Merkez Bankası ne yaptı? Ne yapmalı?

Merkez Bankası’nın ne yapacağını değil ne yapması gerektiğini konuştuğumuz için bazen beklentilerimiz çıkmıyor. Siyaseten faizleri artırmasının mümkün olmadığını kabul ettik. Ancak faiz düşürmesinin yan etkileri sebebiyle sürekli uyarıda bulunurken, “Herhalde böyle bir çılgınlık yapmazlar” diyoruz. Fakat iş rasyonelliğin dışına çıkınca böyle bir kararın öngörülebilmesi mümkün olamıyor.

Politika faizlerinin düşürülmesinin reel sektör ya da ticaret erbabına herhangi bir faydası olmuyor. KKM ile “faizi artırmış görünmeden faizi artırmak” çabasının krediler tarafında bir karşılığı olmayınca, bu sefer “anlamsız” hale getirildiği iddia edilen politika faizleri 100 baz puan düşürüldü. Madem anlamsız hale getirilmişti, o zaman neden düşürüldü ?

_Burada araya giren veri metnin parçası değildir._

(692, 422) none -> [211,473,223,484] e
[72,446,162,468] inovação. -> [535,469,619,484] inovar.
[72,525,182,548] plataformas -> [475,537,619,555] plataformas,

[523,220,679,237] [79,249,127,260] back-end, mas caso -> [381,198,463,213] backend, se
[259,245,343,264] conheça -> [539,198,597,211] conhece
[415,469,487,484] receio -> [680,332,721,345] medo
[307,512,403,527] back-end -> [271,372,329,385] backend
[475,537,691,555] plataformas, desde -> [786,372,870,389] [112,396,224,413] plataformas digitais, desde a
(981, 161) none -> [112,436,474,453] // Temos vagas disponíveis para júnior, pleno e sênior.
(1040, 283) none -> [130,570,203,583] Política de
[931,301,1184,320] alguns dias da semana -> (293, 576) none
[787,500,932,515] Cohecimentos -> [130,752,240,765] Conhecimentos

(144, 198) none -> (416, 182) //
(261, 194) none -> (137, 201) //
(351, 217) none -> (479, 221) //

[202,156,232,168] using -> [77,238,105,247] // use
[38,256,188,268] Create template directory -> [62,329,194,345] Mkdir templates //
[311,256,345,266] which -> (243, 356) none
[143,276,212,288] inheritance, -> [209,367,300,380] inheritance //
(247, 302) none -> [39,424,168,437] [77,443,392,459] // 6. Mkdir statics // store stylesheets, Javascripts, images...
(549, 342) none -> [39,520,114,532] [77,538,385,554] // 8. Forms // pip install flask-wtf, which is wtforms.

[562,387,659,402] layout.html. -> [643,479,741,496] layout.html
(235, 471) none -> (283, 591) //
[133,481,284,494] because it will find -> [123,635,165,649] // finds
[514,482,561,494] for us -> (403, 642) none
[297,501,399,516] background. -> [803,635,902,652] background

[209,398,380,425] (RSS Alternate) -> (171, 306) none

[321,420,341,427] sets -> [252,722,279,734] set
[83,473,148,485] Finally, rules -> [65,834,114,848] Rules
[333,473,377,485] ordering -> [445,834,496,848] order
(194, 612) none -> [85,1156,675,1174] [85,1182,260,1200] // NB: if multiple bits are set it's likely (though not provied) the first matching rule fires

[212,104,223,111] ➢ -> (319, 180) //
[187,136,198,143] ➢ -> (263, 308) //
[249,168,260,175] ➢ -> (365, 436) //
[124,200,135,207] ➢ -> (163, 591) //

Bu sorunun cevapları ancak şunlar olabilir:
• Düşük fonlama maliyeti ile kaynak toplayan ama kısa vade ve yüksek faizle parayı satan bankaların üzerine algı baskısı oluşturmak.
• Gelecekte yükselmesi muhtemel faizler gerçeğinde elde fırsat varken düşürebilmek.
• Mevduat faizlerini bir ya da birkaç puan zorla aşağıya düşürmek.
• Finans piyasasına astronomik kârlar yazdırarak “güçlü” bir imaj vermek.
• Büyümenin yavaşladığını görerek önden yüklemeli müdahale yapmak.

Bunların haricinde şu anda aklıma gelmeyen birçok sebep de eklenebilir. Yine de hiçbiri tam anlamıyla Merkez Bankası’nın uygulamalarını mantıklı bulmamızı sağlamıyor. Enflasyonun düşmediğini kabul edip “küresel resesyon riski” öne sürülerek faizleri düşürmek, hele ki piyasa faizleri ile korelasyonun kopmuş olduğu bir süreçte sonuç veren bir adım olmayacaktır.

Bu kararın başarısını bir kenara bırakıyorum ama yan etkilerini bertaraf etmek için neler yapılacağını gerçekten merak ediyorum.

Bu arada piyasaların kredi notlarına olduğu gibi Merkez Bankası kararlarına karşı duyarsızlaştığını da göz ucuyla takip ediyorum.

Kültürel bir başkalaşımdan da geçtiğimizi söylesem yanlış olmaz.